Он рассеянно слушал сводку погоды, на экране возникали причудливые схемы со стрелками, словно угрожавшими темному массиву Оверни. И вдруг, сразу отовсюду, раздалось сообщение, которого он ждал.
«— Он будет петь! — кричал ведущий. — Крис только что подтвердил свое решение нашему специальному корреспонденту… Прошу вас, Робер!»
Показали комнату Криса. Он сидел в кресле в халате, откинувшись на подушки.
«— Конечно, я боюсь, — признал Крис не без отваги. — Хоть и знаю, что почти не рискую, но все же страшусь той минуты, когда придется выйти на сцену. Для артиста это всегда нелегкое испытание, а уж сегодня…»
Камера медленно наезжала на него, безжалостно укрупняя осунувшееся от тревоги лицо, застывший взор и тонкую морщинку, перерезавшую лоб, словно след, оставленный скальпелем.
«— Сцена надежно охраняется, — сказал репортер (виднелось лишь его плечо громоздкой тенью в левом углу экрана). — К вам никто не сможет приблизиться.
— Пустоты-то я и боюсь больше всего… Разумеется, я постараюсь не разочаровать тех, кто поверил в меня, но хочу, чтобы они знали заранее, что не стоит ждать слишком многого: если я и решился выступить, то исключительно ради них… Мне сейчас так тяжело…»
— Подонок! — рявкнул Раймон. — Тяжело ему!.. Да он мать с отцом пришибет и не охнет!
«— А что вы собираетесь исполнить?
— Последнее, что написал Оливье Жод… Только то, что еще не вышло на пластинках, например „Я тебя обнимал“. С этой песни я и начну…
— Мы уверены, что это будет чудесно», — завершил беседу репортер.
Дальше показали проспект Монтеня, неподалеку от «Афинии». Огромная толпа выплеснулась на проезжую часть, огибая со всех сторон полицейский фургон. В студию ворвался многоголосый шум.
«— …Невероятное зрелище… Конечно, мы ожидали, что придет много, очень много народа… Но кто мог предвидеть такое… Я обращаюсь к офицеру полиции, возглавляющему службу охраны порядка… Как по-вашему, сколько человек собралось возле зала „Афиния“?
— Трудно сказать, — ответил голос с тулузским акцентом. — Тысяч семь… или восемь…
— Вы не опасаетесь нежелательных инцидентов: драки, пожара?
— Гарантировать что-либо трудно… Но не похоже… Я толпу часто вижу… Пока тут все спокойно… Большинство собралось из любопытства, не ради кумира, а из-за преступления.
— Короче, вы настроены оптимистично?
— Так точно».
И тут же в кадре появился комиссар Мессалье: он стоял в фойе, лицо волевое, волосы ежиком, на ровных зубах отражался свет прожекторов. Раймон даже не заметил, как снова налил себе. Ему не нравился этот человек; он боялся его всем своим издерганным существом. Комиссар, казалось, чувствовал себя уверенно.
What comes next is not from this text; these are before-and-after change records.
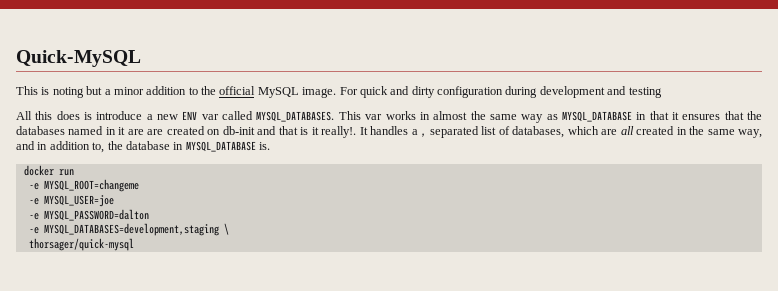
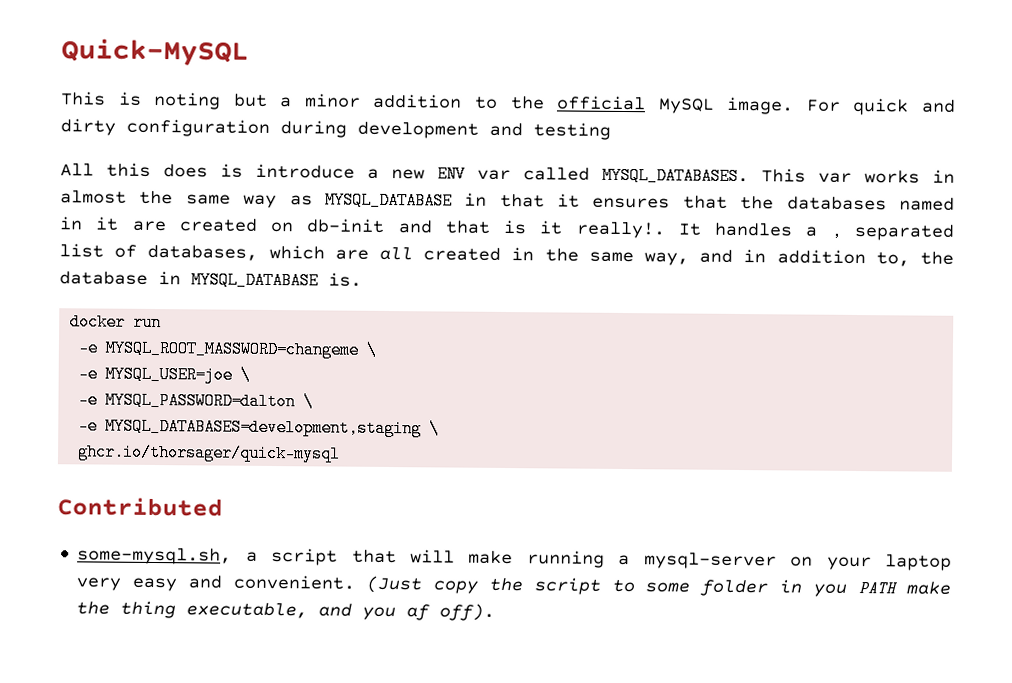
- This var works in almost the same way as MYSQL_DATABASE in that it ensures that the databases named in it are are created on db-init and that is it really!.
+ This var works in almost the same way as MYSQL_DATABASE in that it ensures that the databases named in it are created on db-init and that is it really!.
- -e MYSQL_ROOT=changeme
+ -e MYSQL_ROOT_MASSWORD=changeme \
- -e MYSQL_USER=joe
+ -e MYSQL_USER=joe \
- -e MYSQL_PASSWORD=dalton
+ -e MYSQL_PASSWORD=dalton \
- thorsager/quick-mysql
+ ghcr.io/thorsager/quick-mysql
+ Contributed
+ some-mysql.sh, a script that will make running a mysql-server on your laptop very easy and convenient. (Just copy the script to some folder in you PATH make the thing executable, and you af off).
«— Со стороны кулис и сцены опасности никакой, — сказал он. — Там нет ни одной живой души. Остается зрительный зал. Первые пять рядов будут пустовать, и боковые места над сценой тоже. Что может произойти? Допустим, какой-нибудь чокнутый попробует чем-нибудь швырнуть… У меня повсюду расставлены люди… Преступника тут же схватят… Поверьте мне, ничего не случится! — Комиссар рассек рукой воздух, будто взмахнул косой. — Ничего!»
Камера, установленная, вероятно, где-то на крыше, дала общий план. Она медленно поворачивалась, показывая подходы к мюзик-холлу. Сверху толпа напоминала поток лавы, жирный, в змеящихся струйках. Он начал тяжело разделяться на рукава, раздались крики.
«— А вот и первые почетные гости, — прокомментировал репортер. — Скоро сюда съедутся все корифеи песни и массовых зрелищ… Кажется, я узнаю…»
Его голос заглушили крики восторга. Телеоператор быстро перевел камеру, и на экране возникло лицо знаменитости в узком коридоре нечетких фигур, расплывчатых лиц.
«— А сейчас из „феррари“ выходит…»
Снова вопли. Раймон завороженно переводил взгляд с экрана на экран. Ему хотелось видеть все. Он бы отдал… даже жизнь отдал бы… лишь бы на минуту оказаться на месте одного из тех, кто дружески махал рукой и, приветливо улыбаясь, поднимался сейчас по ступеням мюзик-холла. Возникла сутолока, раздались возгласы.
«— Обстановка накаляется, — говорил журналист. — Полиция уводит одного слишком рьяного любителя музыки. Вечер рискует стать еще веселее, чем ожидалось».
Показали зал. Он был уже полон. Молодежь возбужденно перекликалась… Слышались громкие хлопки.